I also checked for any new airbag codes and found that there were none. Yes!

Then I replaced the old tired rear badge:










With a new one:










And since the antenna base gasket was missing:










I installed a new one:










I think they car is now going to get driven a bit and if all goes well, I can work on the brake fluid flush which is one of the few items left on my to-do list.


----------



## billymade (Jan 29, 2008)

Good job; things are looking good and moving forward! eace:


----------



## TheFrenchman (Apr 1, 2016)

*Snappy Update*

It's been a long time since I posted about Snappy so I thought it was time to bring things up to date.
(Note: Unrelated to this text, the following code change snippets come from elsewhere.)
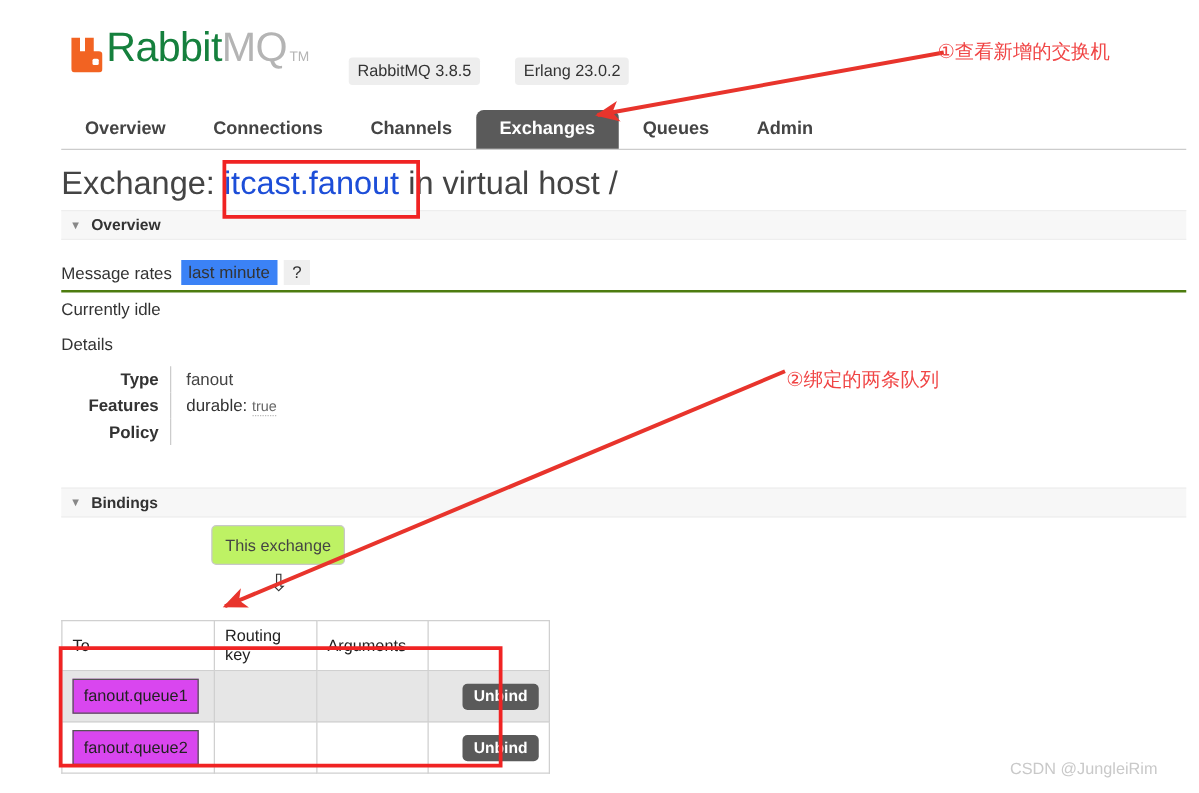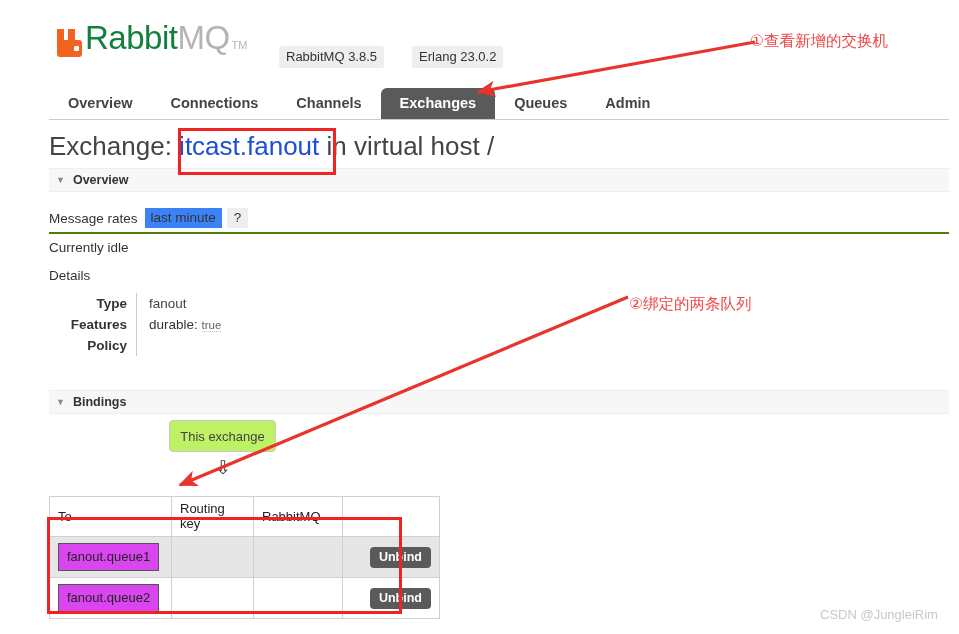"RabbitMQ" th.col-args { text: RabbitMQ -> Arguments }
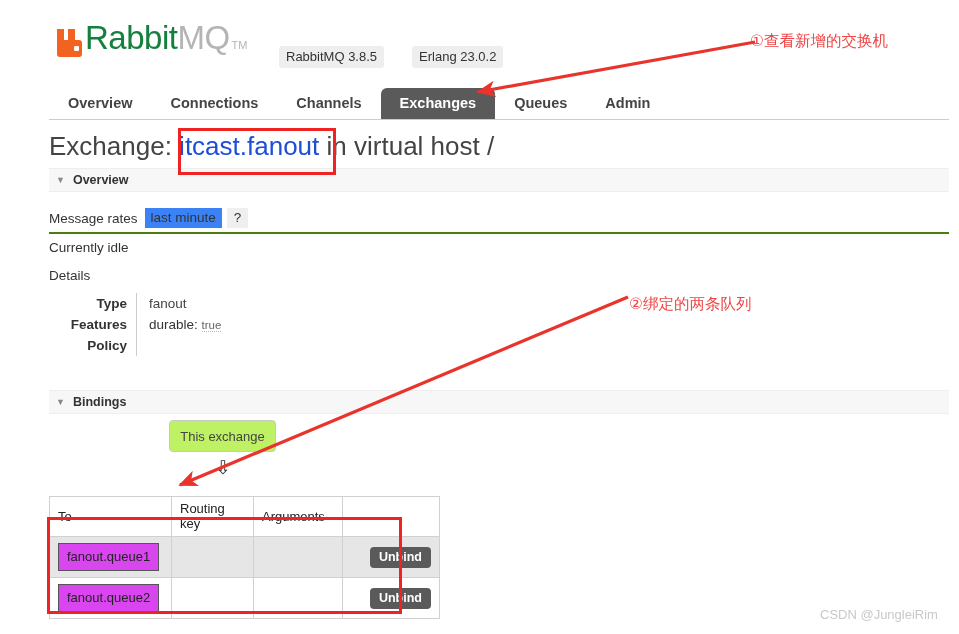"CSDN @JungleiRim" #watermark { margin-left: 12px -> none }
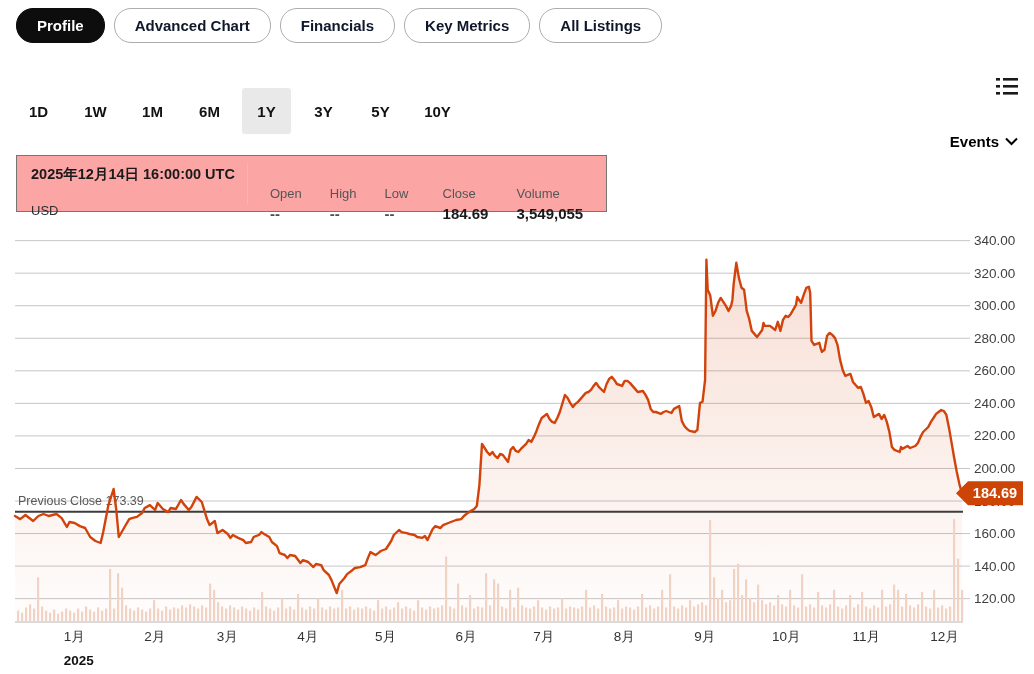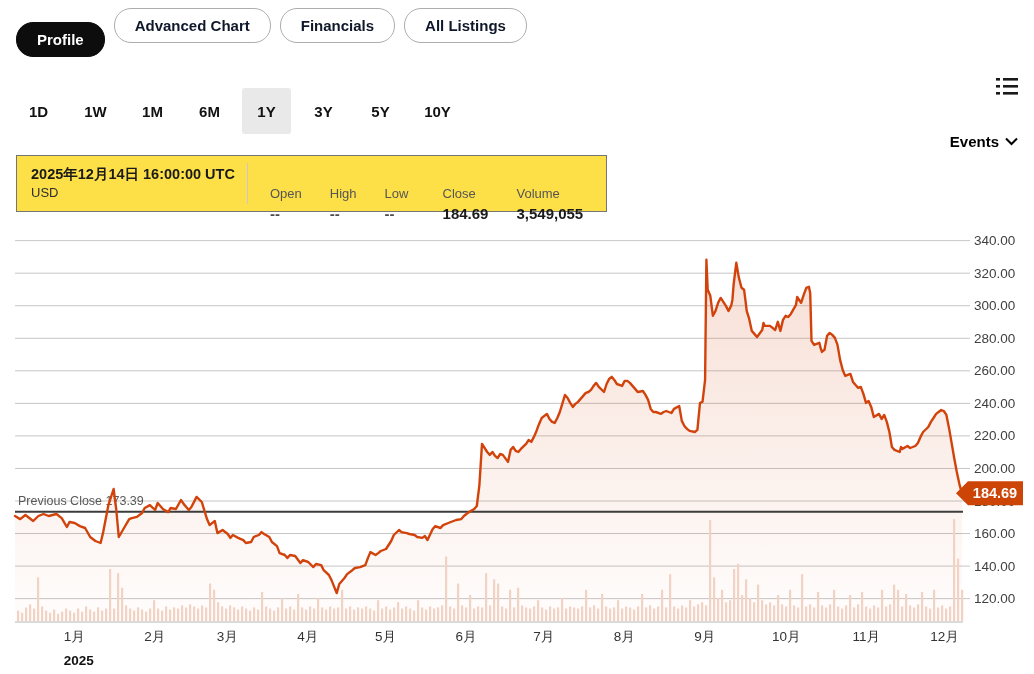"Profile" .tab-pill.active { margin-top: 14px -> none }
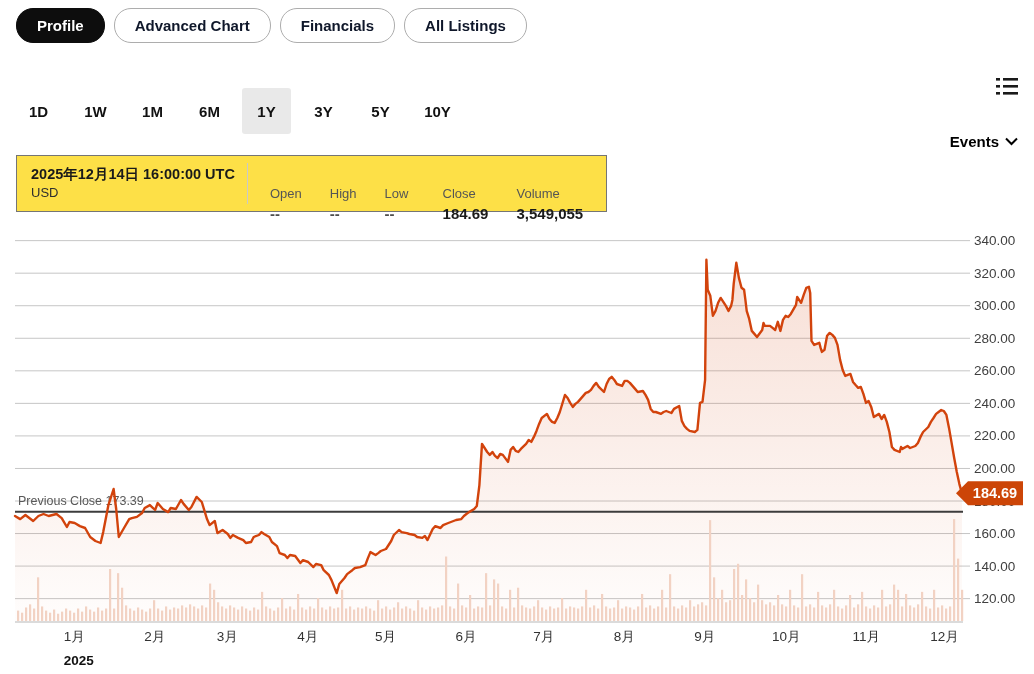"Key Metrics" div.tab-pill { html: none -> <div>Key Metrics</div> }
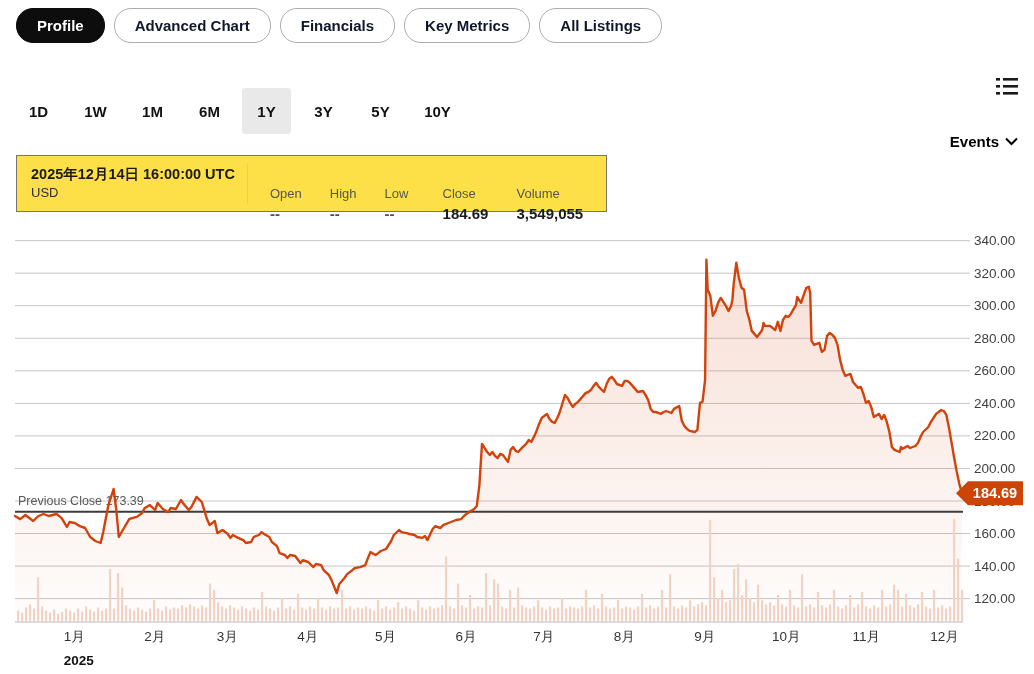"2025年12月14日 16:00:00 UTC" .quote-box { background: #fde047 -> #fca5a5 }
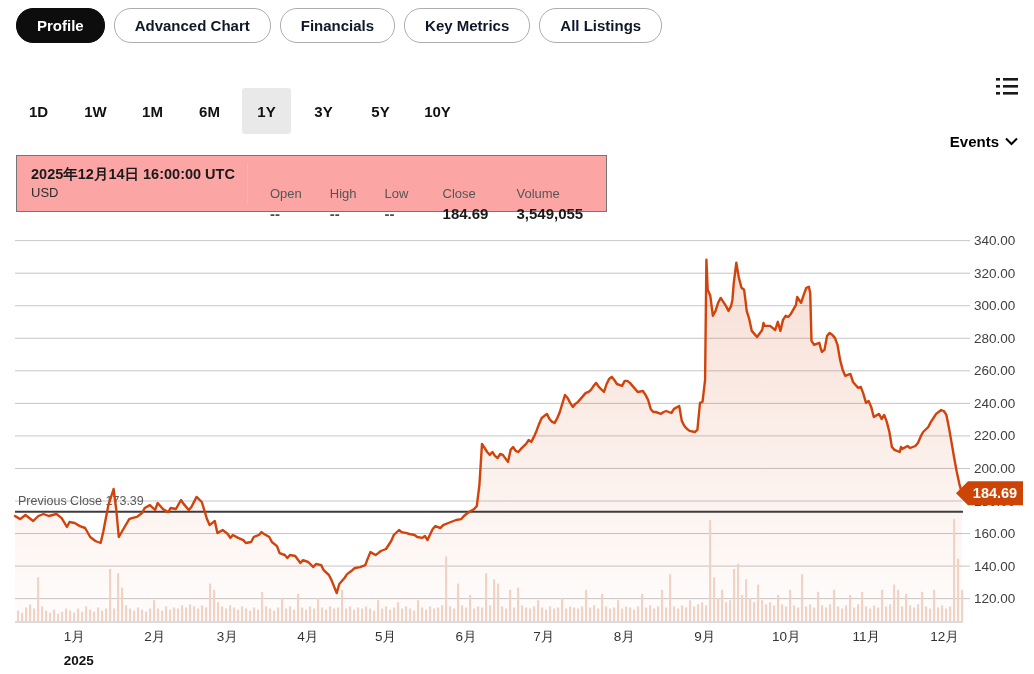"USD" .q-ccy { margin-top: 1px -> 19px }
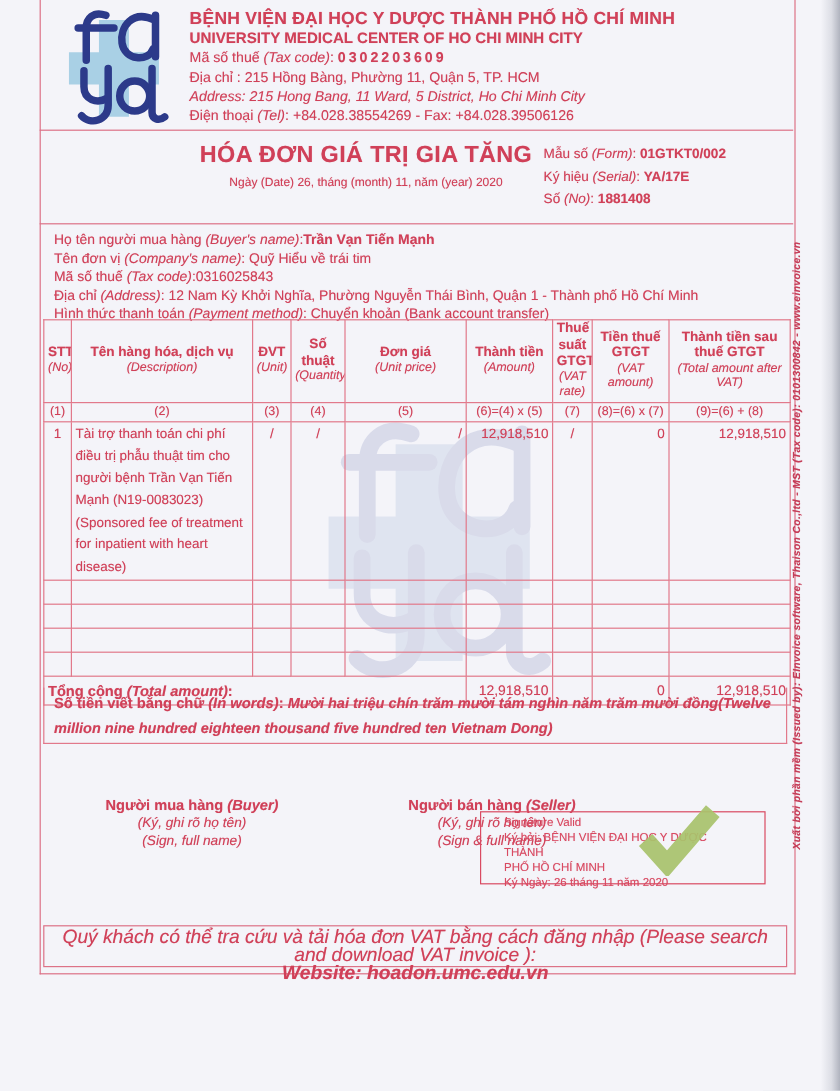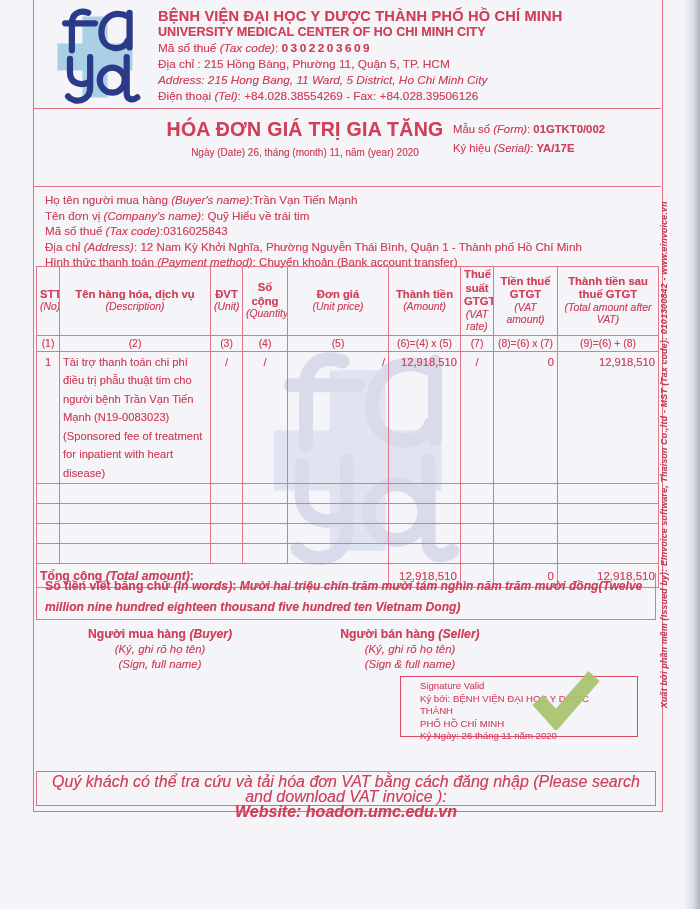"Số (No): 1881408" div { html: none -> <div><span>Số </span><span>(No)</span><span>: </span><span>1881408</span></div> }
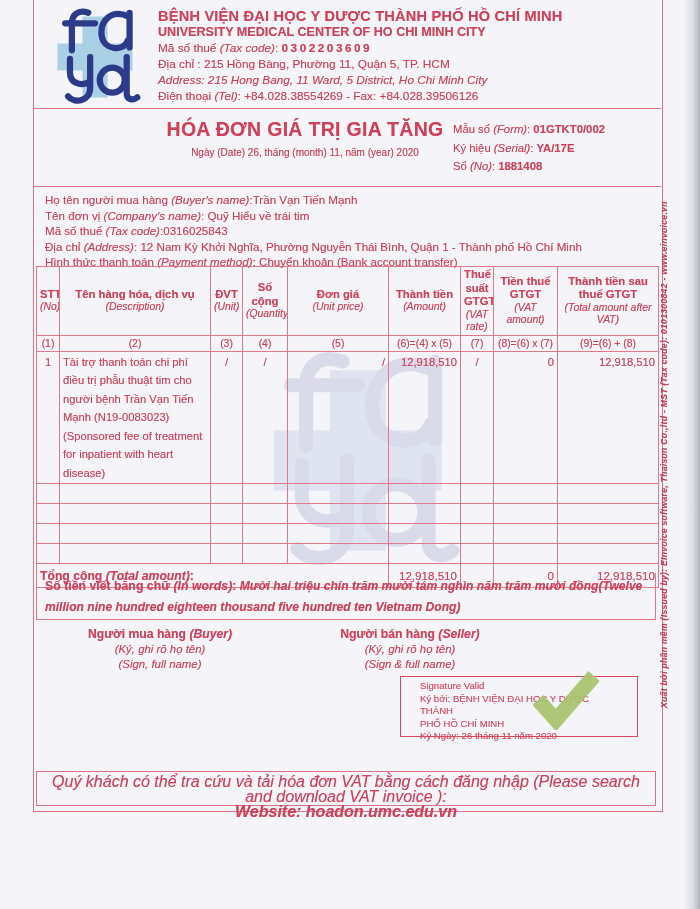"Trần Vạn Tiến Mạnh" .bold { font-weight: normal -> bold }
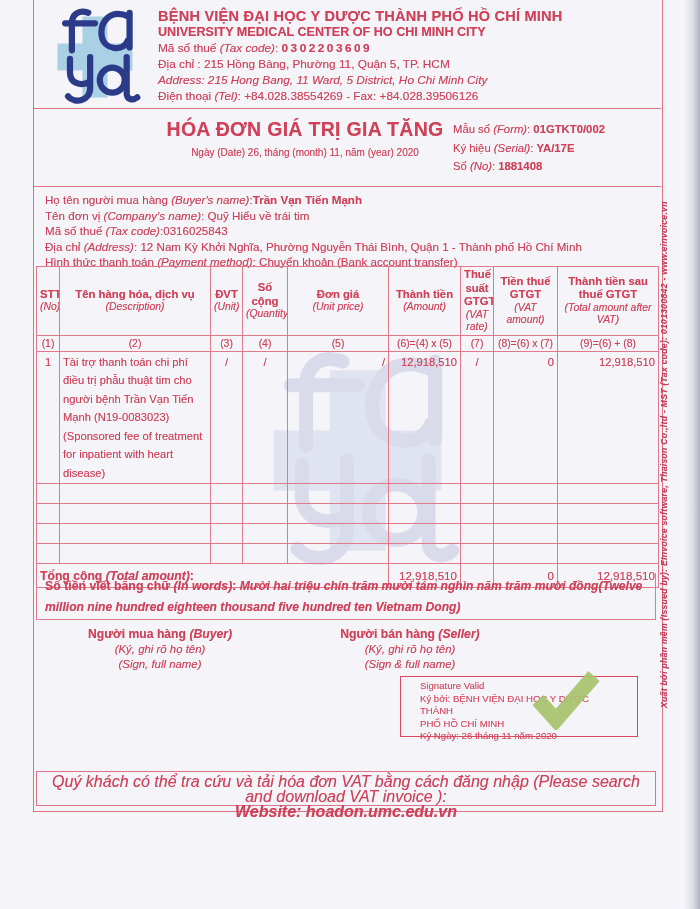"Số cộng" span.vi { text: cộng -> thuật }
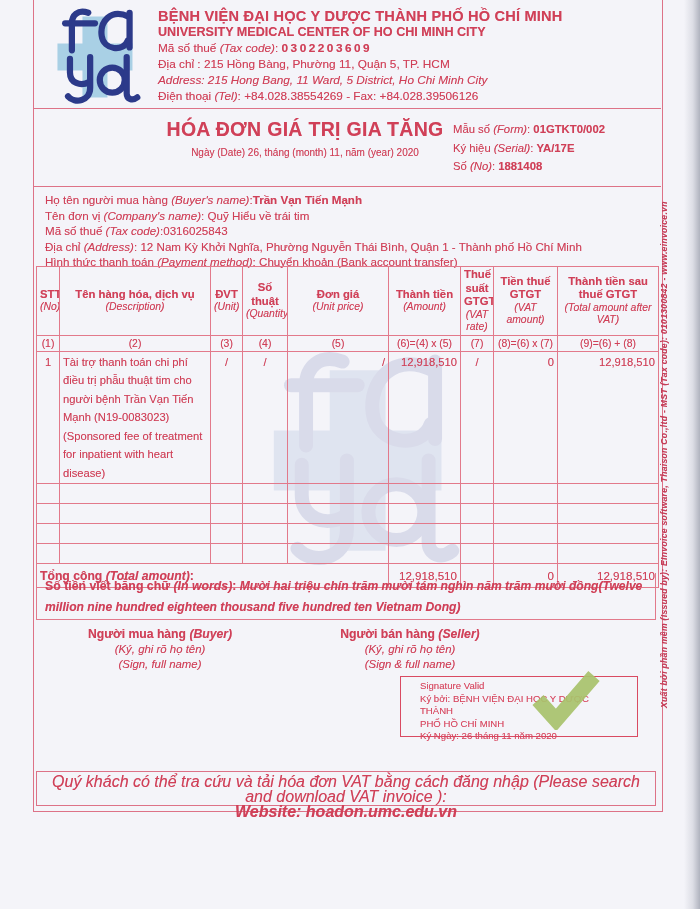"Người mua hàng (Buyer)" .sig { top: 627px -> 664px }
Snappy had a intermittent EPC light with loss of power and sometimes stalling (scary!). I had the dealer install a new engine wiring harness and all the EPC problems were gone. They found a dead rodent in the engine compartment. Probably chewed some of the wires. Too bad I bought and installed a new throttle body thinking that was the problem.  Such are the dangers of the shotgun method of auto repair!

Snappy also got a new valve cover gasket, cam chain tensioner gasket, coolant flange, windshield (Old one had a few strategically placed chips), 4 new tires.

She was in not one but 2 separate fender benders. Both times involving the front left fender. Both times fully repaired with OEM parts. Luckily no one was hurt in either accident.

The automatic transmission fluid was drained and replaced along with a new filter. I want to do this again as some of the old dirty fluid is still in the torque converter.

I am currently in the process of replacing the alternator. The battery charge fault indicator was coming on intermittently and my output tests indicated the alternator was not charging the battery. While removing the old alternator, I found a small coolant leak. As best I can tell it is leaking at the thermostat housing. I am going the replace the OEM plastic one with an aluminum one and hope for the best.

I was also going to freshen up the pendulum mount bushings and in the process of installing them, I found part of the mount was bent from hitting something so a new pendulum mount will be installed.

She now has 150,000 miles on her and is due for an oil change. I change it every 5,000 miles now. I think I will run some Seafoam in the oil for a bit before the oil change.

OK, so that's the latest. I have no plans to sell her. She is a blast to drive and I really enjoy working on and maintaining her.


----------